April 2, 2009 By Andrew Joseph
You can never overstate the importance of optimal cleanliness and sanitation at a packaged foods plant, and these days more and more suppliers of food-packaging products are starting to do their part in cleaning up the food industry’s extensive supply chain.
That is certainly the case at Ball Corporation’s canmaking facility in Richmond, B.C.—part of the Broomfield, Colo.-headquartered company’s Metal Food & Household Products Packaging Division—which supplies virtually all of the metal cans used to package processed salmon products in Canada, while also accounting for about half of all the canned salmon in the State of Alaska.
“We opened our Richmond plant in 1985 as part of a continuation of the canmaking tradition in the Greater Vancouver area that dates back about 100 years through the previous owners—American Can and Onex Packaging,” explains Ken Friend, the plant’s quality assurance manager with over 30 years of experience with Ball and its corporate predecessors.
Employing 35 people, the 194,000-square-foot Richmond facility houses two production lines to manufacture five different-sized metal cans—ranging from the quarter-pound straightwall cans to the one-pound cans used by restaurants—for the West Coast salmon industry.
“The cans we produce here—made of PET (polyethylene terephthalate)-laminated, tin-free steel (TFS)—are manufactured by the draw/redraw method in our Minister presses,” Friend told Canadian Packaging in a recent interview, describing the plant’s highly automated production flow that ensures the human hands never actually touch the cans throughout the forming process.
“The lids are manufactured at our sister Ball facility in Oakdale, California, and are shipped up to the Richmond plant before shipping out with the can directly to the client,” says Friend, citing Canadian Fishing Company—Canada’s largest provider of wild salmon and herring roe—and Ocean Fish as the plant’s biggest Canadian-based clients, along with the U.S.-based customers such as Trident Seafoods Corporation, Icicle Seafoods, Inc. and Alaska General Seafoods.

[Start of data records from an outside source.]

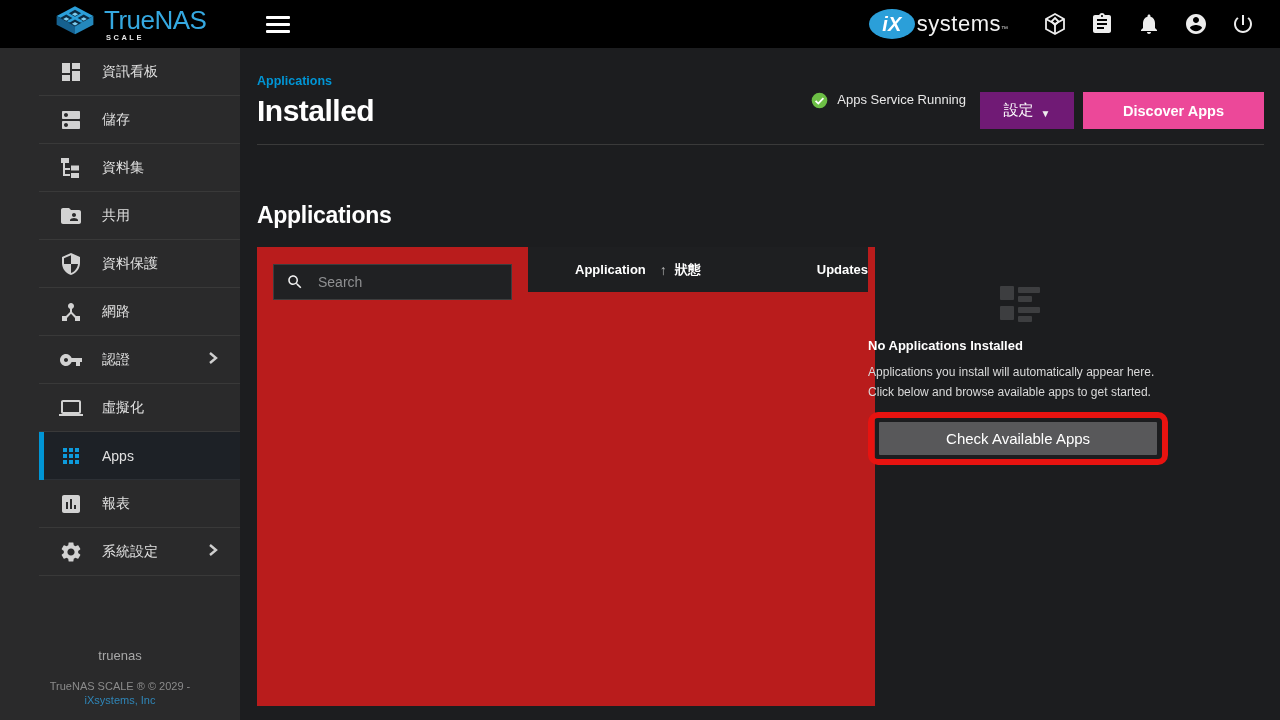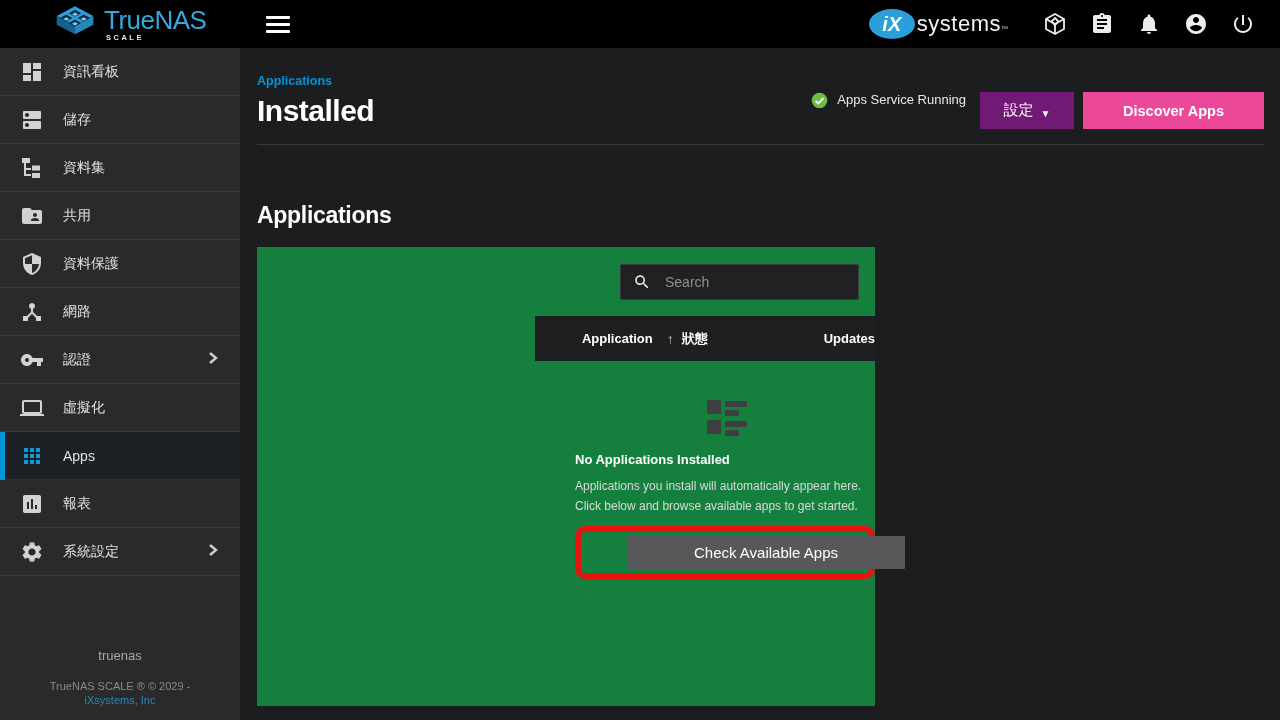"資訊看板" .nav-item { margin-left: none -> 39px }
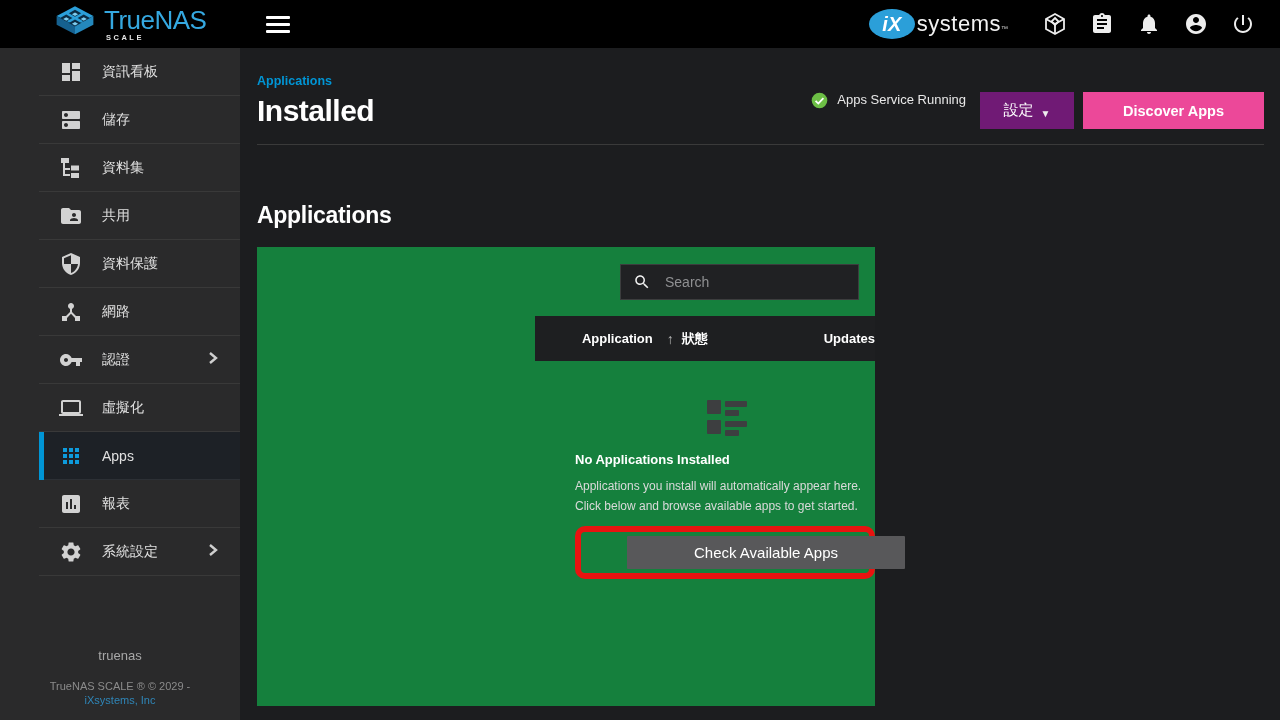"Search" .card { align-items: flex-end -> none; background: #15803d -> #b91c1c; flex-direction: column -> row }
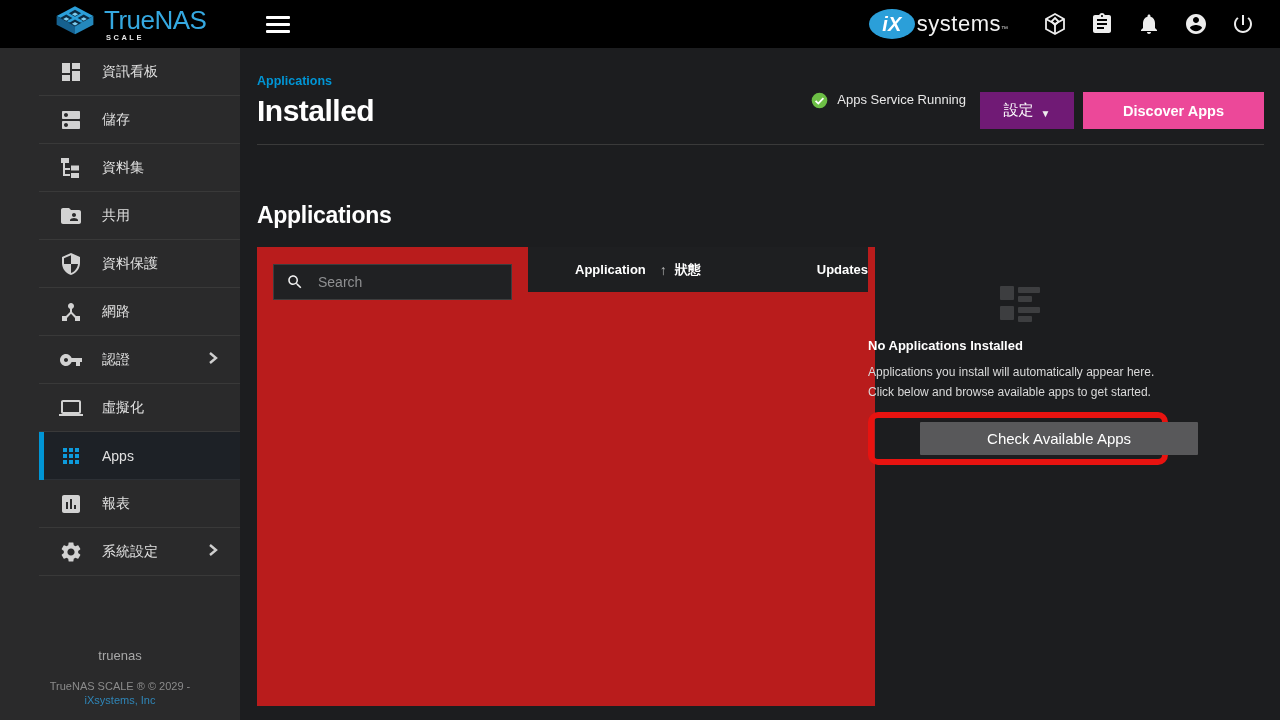"Check Available Apps" .btn-check { margin-left: 41px -> none }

Although Ball only entered the Alaska market in 1991, it quickly earned and maintained a dominant market share in the state in large part thanks to its emphasis on clean production environment and processes, Fried contends.
“I think a part of that success is due to the fact our customers know we care about them,” says Friend. “Sure we could just make a package for them, but we want to ensure the package comes from a clean and safe environment.